Report highlights Hauraki pollution

The Hauraki Gulf is suffering from extensive environmental degradation due to a variety of factors, according to a report released this week.

The report was produced  by The Hauraki Gulf Forum – a joint committee of the Auckland and Waikato councils, government departments and tangata whenua- which reports every three years on the state of the Gulf environment, the degree of integrated management, and the responses of agencies to priority issues.

Their latest report, released on Tuesday, states that “that transformation is continuing in the sea and around the coast, with most environmental indicators either showing negative trends or remaining at levels which are indicative of poor environmental condition.”

You read the full report here (key findings are summarised further below).

The report has attracted some media attention, and spurred demands that greater measures be taken to protect the Gulf.

Media coverage:

New Zealand Herald: Hauraki Gulf: toxic paradise?
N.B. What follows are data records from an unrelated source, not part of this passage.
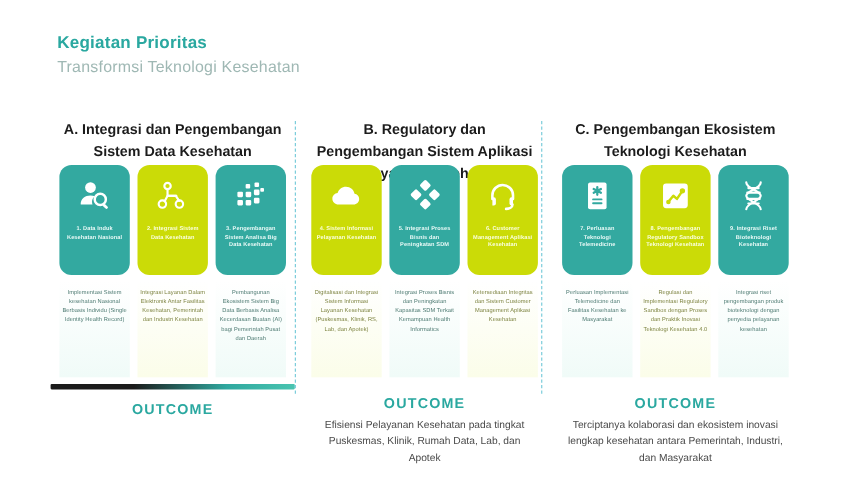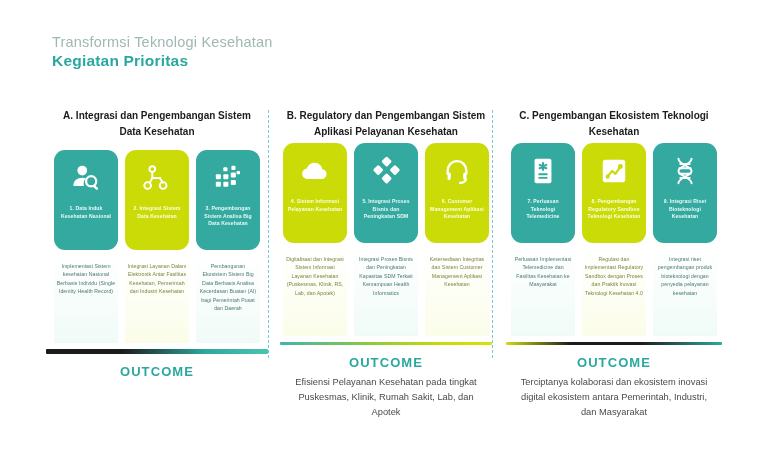--- a/index.html
+++ b/index.html
@@ -25,29 +25,29 @@
 
   
   #cols {
     position:absolute; left:46px; top:108px;
     width:676px; height:312px;
     display:flex; align-items:flex-start;
   }
   .col { position:relative; height:312px; display:flex; flex-direction:column; }
   .col.a { width:222px; }
   .col.b { width:224px; padding-left:12px; }
-  .col.c { width:230px; padding-left:14px;justify-content:flex-end; }
+  .col.c { width:230px; padding-left:14px; }
   .col.b::before, .col.c::before {
     content:""; position:absolute; left:0px; top:2px;
     width:0; height:248px;
     border-left:1.4px dashed #6fc8d8;
   }
 
   .colhead {
-    text-align:center; font-size:10px; font-weight:bold; color:#1c1c1c;
+    text-align:center; font-size:13px; font-weight:bold; color:#1c1c1c;
     line-height:1.55; height:38px; padding:0 6px;
   }
 
   
   .cards { display:flex; justify-content:center; gap:7px; margin-top:4px; }
   .card {
     width:64px; height:100px; border-radius:11px;
     display:flex; flex-direction:column; align-items:center;
     padding-top:13px; position:relative;
   }
@@ -86,22 +86,22 @@
   .outcome .otext {
     margin-top:5px; font-size:9.3px; line-height:1.62; color:#4a4a4a;
   }
 </style>
 </head>
 <body>
 
 <div id="page">
 
   <div id="header">
+    <div id="title">Kegiatan Prioritas</div>
     <div id="subtitle">Transformsi Teknologi Kesehatan</div>
-    <div id="title">Kegiatan Prioritas</div>
   </div>
 
   <div id="cols">
 
     <div class="col a">
       <div class="colhead">A. Integrasi dan Pengembangan Sistem Data Kesehatan</div>
 
       <div class="cards">
         <div class="card teal">
           <span class="ico">
@@ -200,21 +200,21 @@
       <div class="caps">
         <div class="cap tintlime">Digitalisasi dan Integrasi Sistem Informasi Layanan Kesehatan (Puskesmas, Klinik, RS, Lab, dan Apotek)</div>
         <div class="cap tintteal">Integrasi Proses Bisnis dan Peningkatan Kapasitas SDM Terkait Kemampuan Health Informatics</div>
         <div class="cap tintlime">Ketersediaan Integritas dan Sistem Customer Management Aplikasi Kesehatan</div>
       </div>
 
       <div class="bar"></div>
 
       <div class="outcome">
         <div class="olabel">OUTCOME</div>
-        <div class="otext">Efisiensi Pelayanan Kesehatan pada tingkat Puskesmas, Klinik, Rumah Sakit, Lab, dan Apotek</div>
+        <div class="otext">Efisiensi Pelayanan Kesehatan pada tingkat Puskesmas, Klinik, Rumah Data, Lab, dan Apotek</div>
       </div>
     </div>
 
     <div class="col c">
       <div class="colhead">C. Pengembangan Ekosistem Teknologi Kesehatan</div>
 
       <div class="cards">
         <div class="card teal">
           <span class="ico">
             <svg viewBox="0 0 32 32">
@@ -254,18 +254,18 @@
       <div class="caps">
         <div class="cap tintteal">Perluasan Implementasi Telemedicine dan Fasilitas Kesehatan ke Masyarakat</div>
         <div class="cap tintlime">Regulasi dan Implementasi Regulatory Sandbox dengan Proses dan Praktik Inovasi Teknologi Kesehatan 4.0</div>
         <div class="cap tintteal">Integrasi riset pengembangan produk bioteknologi dengan penyedia pelayanan kesehatan</div>
       </div>
 
       <div class="bar"></div>
 
       <div class="outcome">
         <div class="olabel">OUTCOME</div>
-        <div class="otext">Terciptanya kolaborasi dan ekosistem inovasi digital ekosistem antara Pemerintah, Industri, dan Masyarakat</div>
+        <div class="otext">Terciptanya kolaborasi dan ekosistem inovasi lengkap kesehatan antara Pemerintah, Industri, dan Masyarakat</div>
       </div>
     </div>
 
   </div>
 </div>
 
 </body></html>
Radio New Zealand: Call for more protection of Hauraki Gulf

NewsTalk ZB: Call for review into Hauraki Gulf legislation

Radio New Zealand: Agencies looking after Hauraki Gulf ‘need to step up’

Radio New Zealand: Differences over protection measures for Hauraki Gulf


Key Findings (from media release):

  • Toxic metals and organic contaminants are causing localised effects in Auckland estuaries and a number of metal contaminants also exceed sediment guidelines in the southern Firth of Thames.
  • The Waihou and Piako rivers dominate nutrient loads to the Gulf with 70 percent originating from diffuse agricultural sources. The 1 percent per annum increase in nitrogen in rivers is consistent with increasing dairy cow numbers and uses of fertiliser and supplementary feeds.
  •  Muddy sediment rates are above natural levels and related changes in marine communities have been detected in several north Auckland estuaries.
  • Mangrove expansion and other habitat changes are implicated in the decline of about half of the most common wading birds of the southern Firth of Thames.
  • Endangered Bryde’s whales may be in decline due to vessel strike and entanglement in mussel farm spat lines.
  • A large amount of plastic litter continues to enter the coastal environment, with long term persistence in the environment and effects on wildlife and aesthetics.

The report also notes encouraging signs; improving water clarity from better regulation and management of sediment run-off, declining trends in nutrients in Auckland Rivers and a rebuild of kahawai stocks.